Serbs turn back refugee train

In no-man's land, these refugees are almost in safety

A train carrying up to 2,000 Kosovo-Albanian refugees has been turned back by Serb authorities at the Yugoslav-Macedonian border.

Kosovo: Special Report
A UN spokesman said the train, with four or five waggons each filled with between 200 and 300 people, arrived at Djeneral Jankovic, the last station on the Yugoslav side of the border with Macedonia, on Monday morning.

Ten elderly men were allowed to get off and cross into the Former Yugoslav Republic of Macedonia - a 1.5km walk. But others were prevented from leaving the train.


UN High Commissioner for refugees Ron Redmond: "this is a case for concern"
Mr Redmond said he did not know why the Serbs did not allow people off, and was not sure about the train's new destination.

"We do not know where the train is going. We just know it is not there," he said.

According to eyewitnesses, the train was quite full when it departed Kosovo Polje, near the privincial capital of Pristina.

When it reached Urosevac, some 40km from the border, hundreds more crammed on board.

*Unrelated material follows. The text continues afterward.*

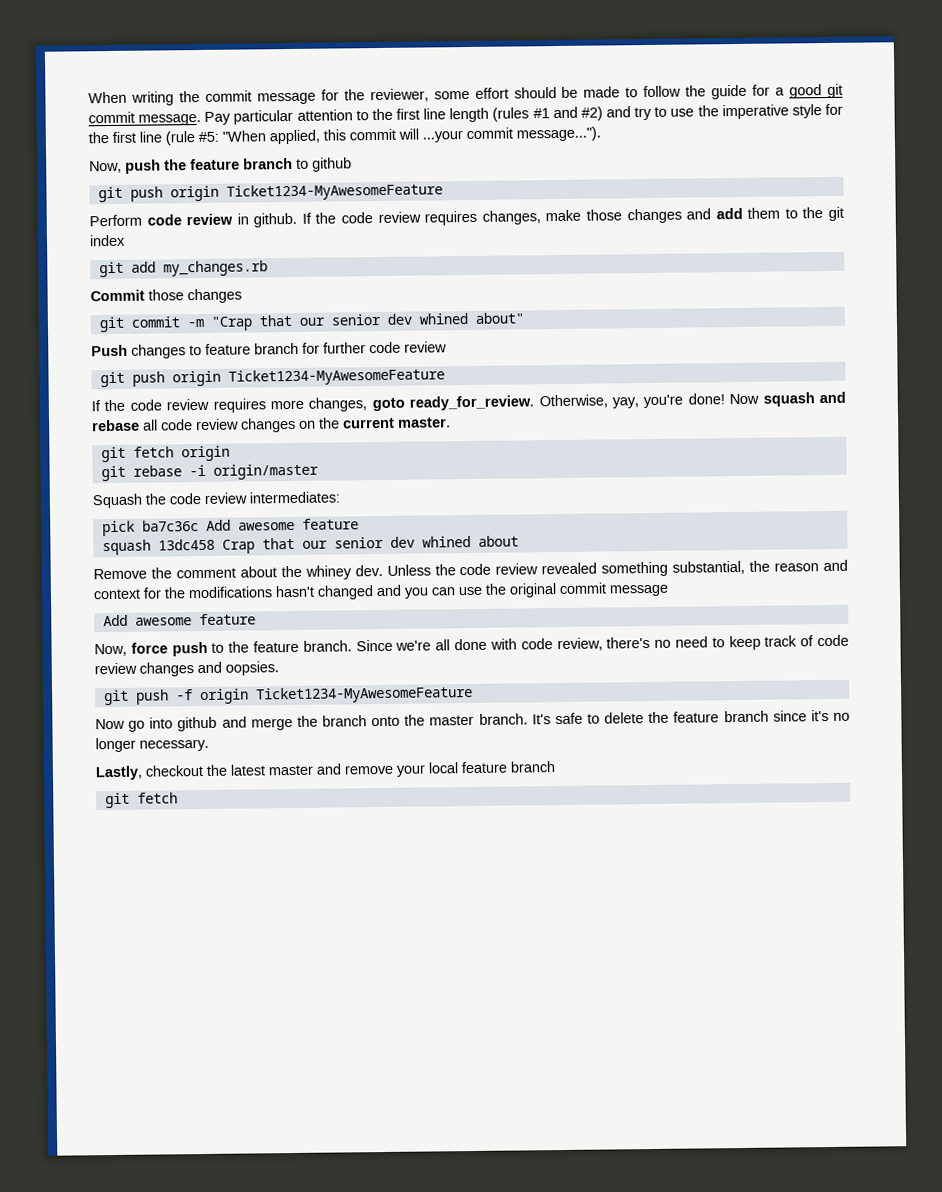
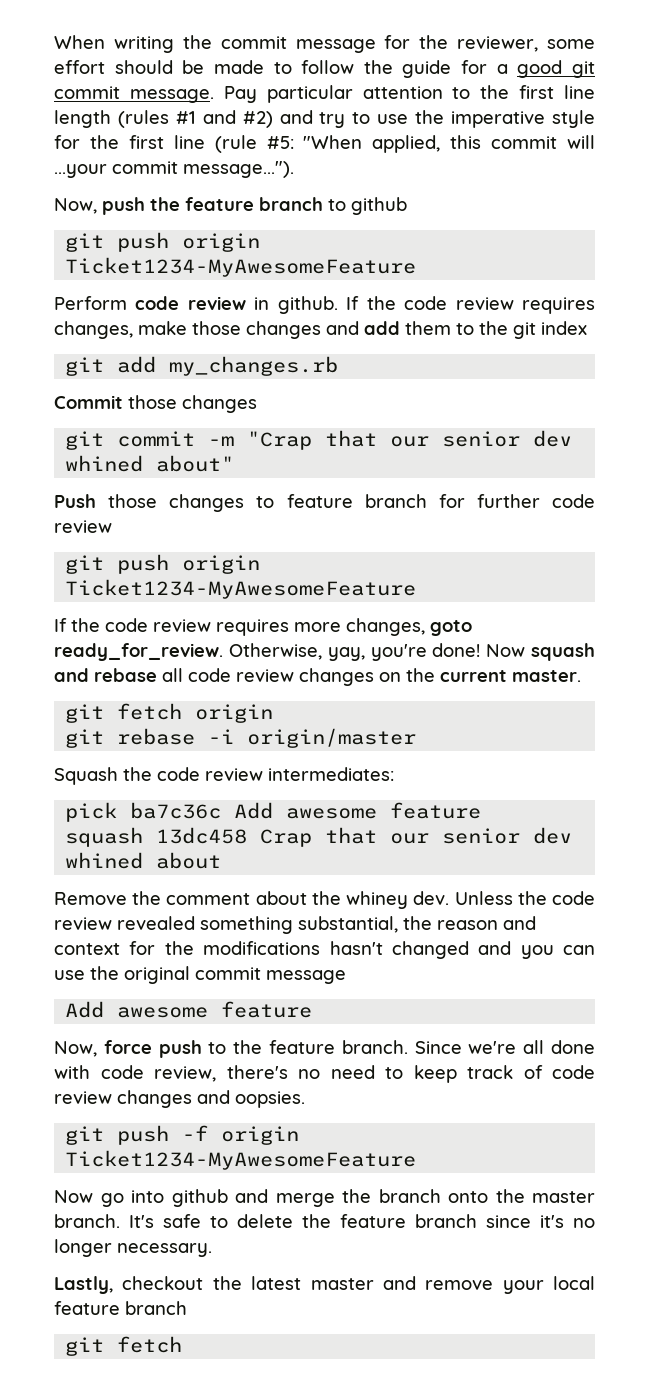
(128, 350) none -> [108,494,158,508] those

The BBC's Orla Guerin: "Those trying to come to Britain are finding it hard even to apply"
Many refugees, the eyewitnesses say, were unable to board the convoy because of overcrowding. They were left at the station.

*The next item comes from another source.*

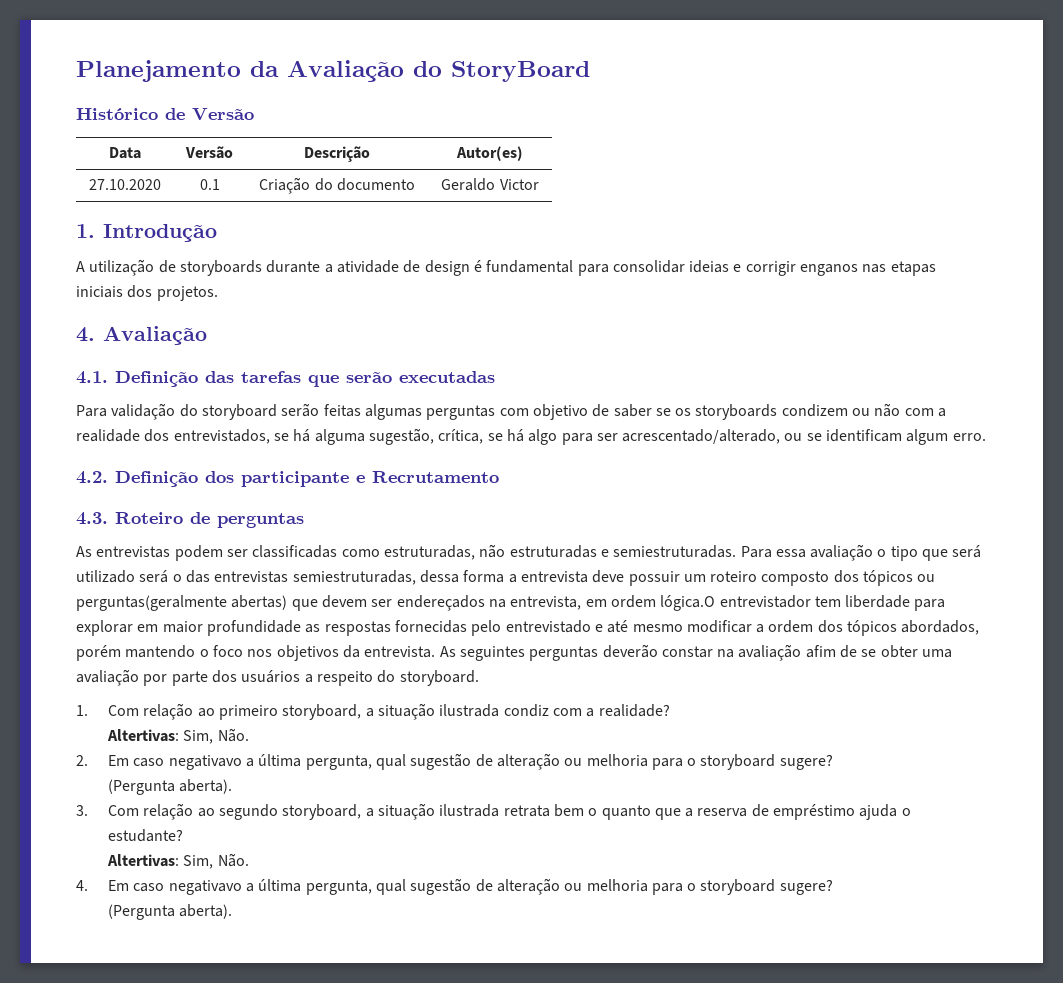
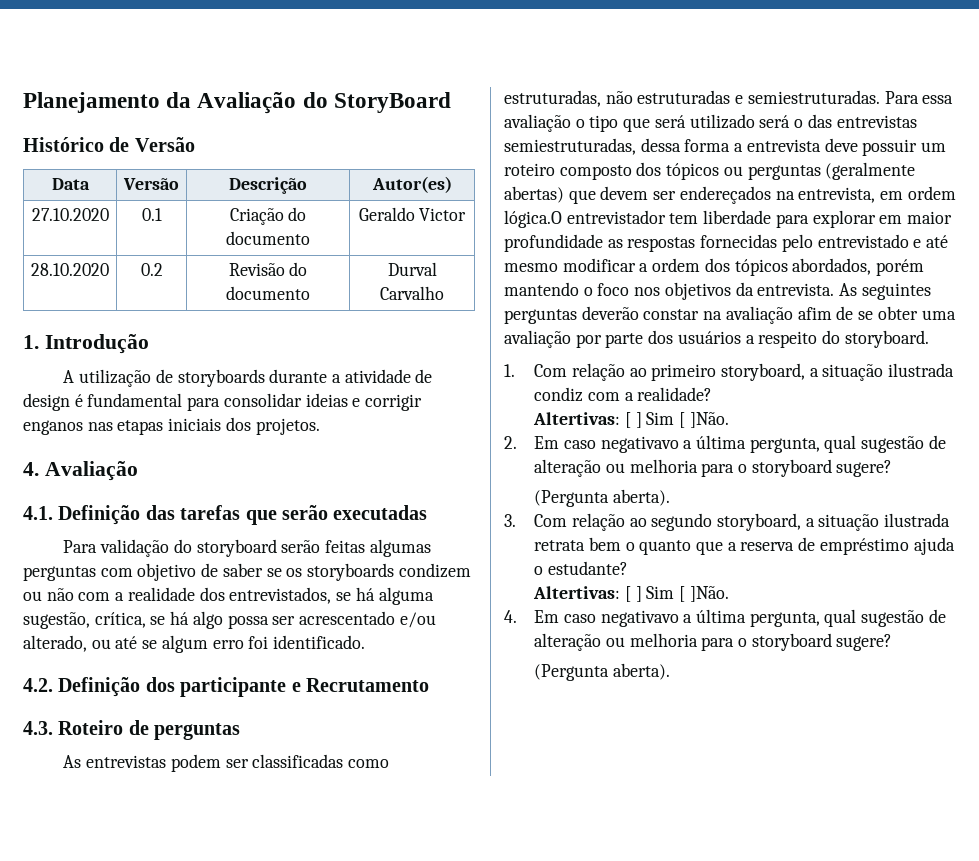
(539, 184) none -> [31,263,109,276] [140,263,163,276] [228,262,308,276] [226,286,310,300] [387,262,437,276] [380,286,444,300] // 28.10.2020 | 0.2 | Revisão do documento | Durval Carvalho
[561,429,986,445] para ser acrescentado/alterado, ou se identificam algum erro. -> [227,611,436,629] [23,635,366,653] possa ser acrescentado e/ou alterado, ou até se algum erro foi identificado.
[76,595,227,611] perguntas(geralmente -> [747,162,916,180] perguntas (geralmente
[183,728,249,744] Sim, Não. -> [624,412,729,428] [ ] Sim [ ]Não.
[183,853,249,869] Sim, Não. -> [624,586,729,602] [ ] Sim [ ]Não.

At midday, a series of explosions were heard on the Kosovo side of the border, but no information was available about their source.

(Click here to see a map of the most recent refugee movements)

Nato spokesman Jamie Shea said up to 40,000 more refugees were reported to be trying to move to Kosovo's southern border.

"We've been tracking over the last few days two large concentrations of internally displaced persons in the general area of Junik, and since the 12 May we've been tracking up to 70,000 west of Urosevac trying to head towards the Albanian border," he said.


[ image: A look back by those who made it to safety]
A look back by those who made it to safety
Nato military spokesman General Walter Jertz said the manipulation of civilian movements in Kosovo was a "deliberate strategy on the part of Belgrade to use these IDPs to complicate Nato targeting".

After a relative lull in the influx of Kosovar refugees into Macedonia over the last 10 days, many have begun arriving again at the border.

About 700 Kosovo Albanians crossed the border at Blace.

Officials from the UNHCR, who were allowed to speak to them, say some were driven from their homes by Serbian police.

Others, they say, mainly from the town of Urosevac, were prevented from buying food from shops by the Serbian authorities and so had no choice but to leave.


The BBC's Nick Childs: "Nato says it was disturbed about what happened to the train"
One woman told UN officials that her father had gone out to buy food and was later found shot dead.

The groups arriving over the past two days were the first refugees to arrive in Macedonia since the government temporarily closed the border 10 days ago saying it could not cope with mass arrivals.

After the uncertainty over the border closure, the latest arrivals said they decided to risk the journey after hearing on foreign news broadcasts that fellow refugees were being allowed through into Macedonia, many without passports.

The UNHCR believes there could be thousands more waiting inside Kosovo for their chance to escape.

They fear another large influx in the next few days.